Thankfully, treatments for RA are available and are amongst the most advanced in medicine. They range from immune suppressant treatments that turn down the intensity of the whole body’s immune response, to “biologic” therapies that use manufactured antibodies to switch off a specific part of the immune response. However, these are still not optimal, and our patients have major problems we still need to solve.

Why current options are not enough

There are several reasons why we still need new treatments and better tests for RA.

To begin with, all of our current effective treatments have side effects: in particular, they all predispose to infection as a result of turning down the immune system. Also, despite treatment, patients often suffer from disabling “flares” of disease that impact on their quality of life.

It is also important to note that we cannot yet “cure” RA: the arthritis usually only responds to each effective treatment for a limited time, which can range from months to years.

Lastly, we need new tests to tell us which patient will respond to which therapy, so that we can treat them in a more timely, effective and tailored way.

Our research at the Birmingham BRC

At the Birmingham BRC, we have two strategies aimed at solving these problems.

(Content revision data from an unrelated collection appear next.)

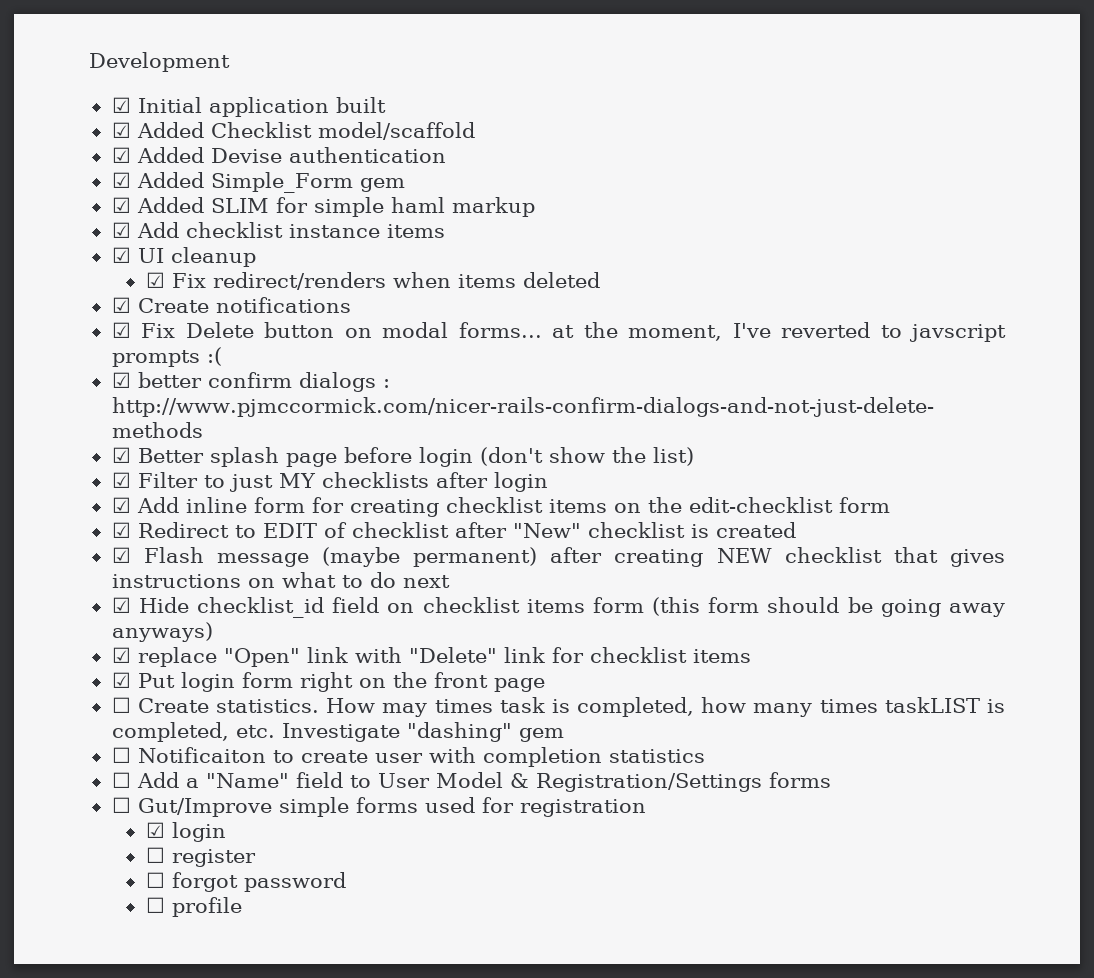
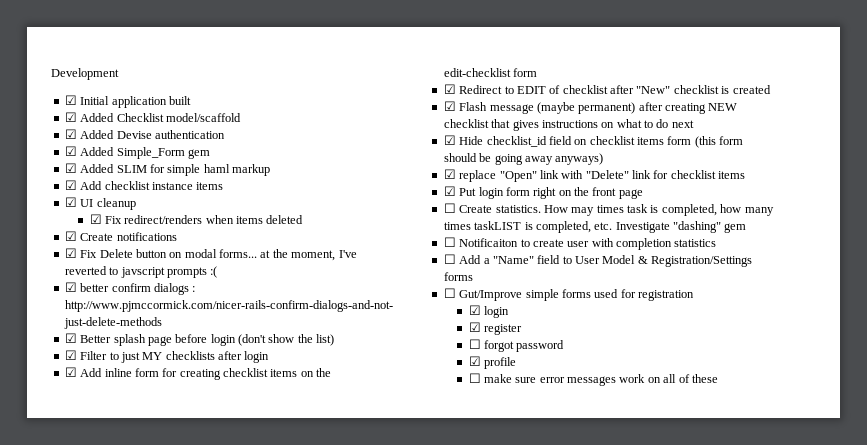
[145,847,165,863] ☐ -> [468,322,481,332] ☑
[145,897,242,917] // ☐ profile -> [468,356,516,369] [468,373,718,386] // ☑ profile // ☐ make sure error messages work on all of these

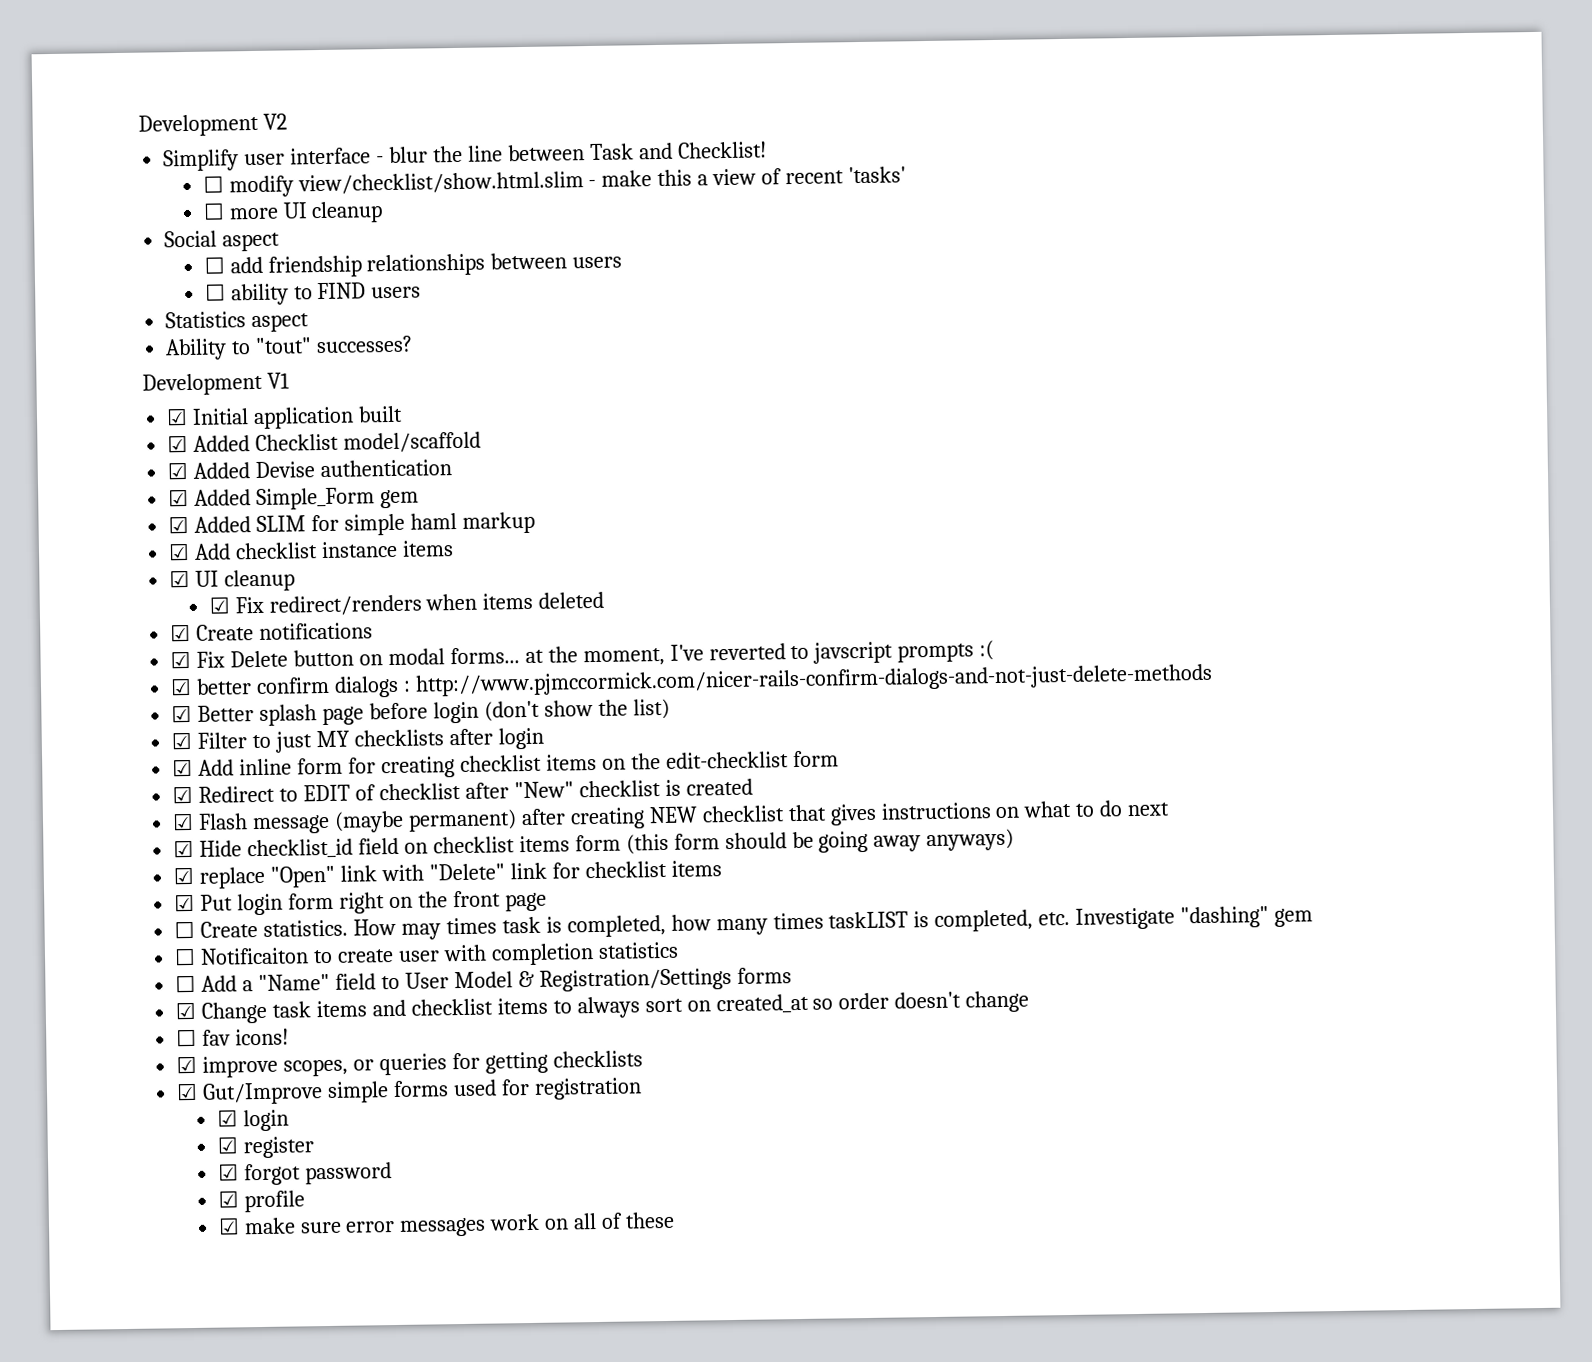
[51,68,119,80] Development -> [138,113,287,137] [163,141,767,172] [202,166,907,198] [202,201,384,224] [164,230,281,252] [203,252,623,278] [204,282,422,306] [165,311,310,333] [165,335,414,361] [142,372,290,396] Development V2 // Simplify user interface - blur the line between Task and Checklist! // ☐ modify view/checklist/show.html.slim - make this a view of recent 'tasks' // ☐ more UI cleanup // Social aspect // ☐ add friendship relationships between users // ☐ ability to FIND users // Statistics aspect // Ability to "tout" successes? // Development V1
[443,288,456,298] ☐ -> [175,990,1030,1024] [176,1028,290,1047] [176,1050,643,1078] [176,1082,199,1101] ☑ Change task items and checklist items to always sort on created_at so order doesn't change // ☐ fav icons! // ☑ improve scopes, or queries for getting checklists // ☑
[468,339,481,349] ☐ -> [217,1163,239,1181] ☑
[468,373,481,383] ☐ -> [217,1217,240,1235] ☑

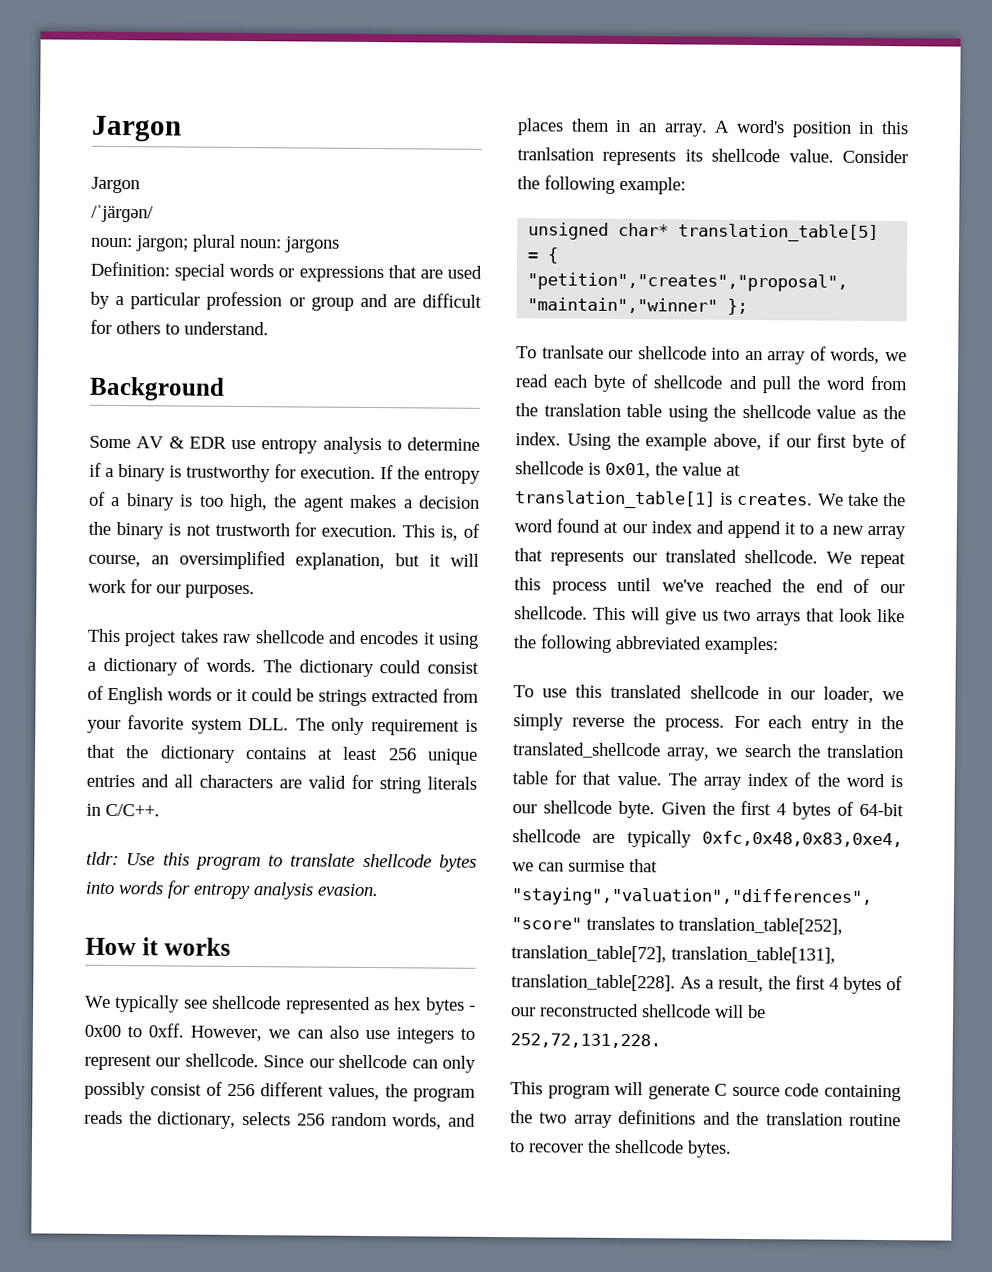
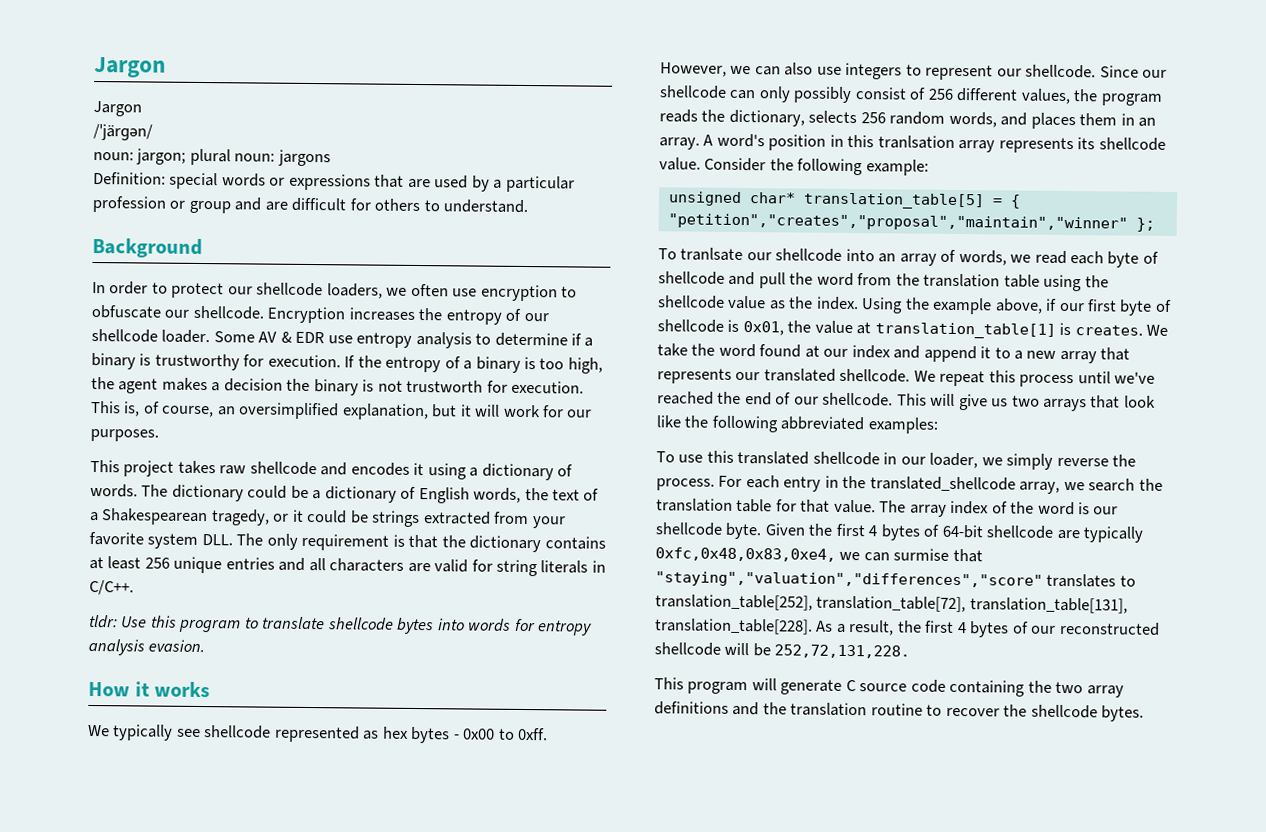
(225, 388) none -> [92,281,578,302] [91,304,549,325] [91,328,211,344] In order to protect our shellcode loaders, we often use encryption to obfuscate our shellcode. Encryption increases the entropy of our shellcode loader.
[427,661,479,674] [87,685,212,705] consist of English words -> [290,485,600,504] [90,508,270,526] be a dictionary of English words, the text of a Shakespearean tragedy,
(594, 154) none -> [958,139,996,153] array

Firstly, we closely follow research cohorts of patients over time, recording their progress and response to treatment. We do this by taking samples of blood and tissue from the joint using special minimally invasive (microkeyhole) ultrasound guided techniques. This new type of testing allows us to understand in detail how each treatment affects the inflamed joint, and what new treatments will help. At the same time, we are designing unique types of clinical trial that bring new treatments to patients faster than before, and allow us to break down traditional barriers that make the development of new treatments slow and expensive.

A unique approach to Rheumatoid Arthritis research

It is this new approach of taking tiny samples from the joint that makes what Birmingham is doing unusual, and has led to exciting new discoveries in RA – it helped us understand how the inflammation in the joint becomes established and then causes damage and flares.

In our unique clinical trials, we take completely new treatments and test them in “basket trials”, comparing the response to a new treatment in many conditions at the same time. For example, we are currently testing a new stem cell therapy in RA, liver disease, lupus and inflammatory bowel disease in the same study. This allows us to bring new therapies to patients more rapidly, and at the same time understand better which patient will respond best to each treatment.

Combining these strategies is what makes our work cutting-edge: we are changing the way RA is treated by understanding how the joint becomes inflamed and why it is so difficult to cure. Using this knowledge, we are designing new treatments for inflammation, bringing them to patients more rapidly and at the same time testing if they work in other inflammatory diseases.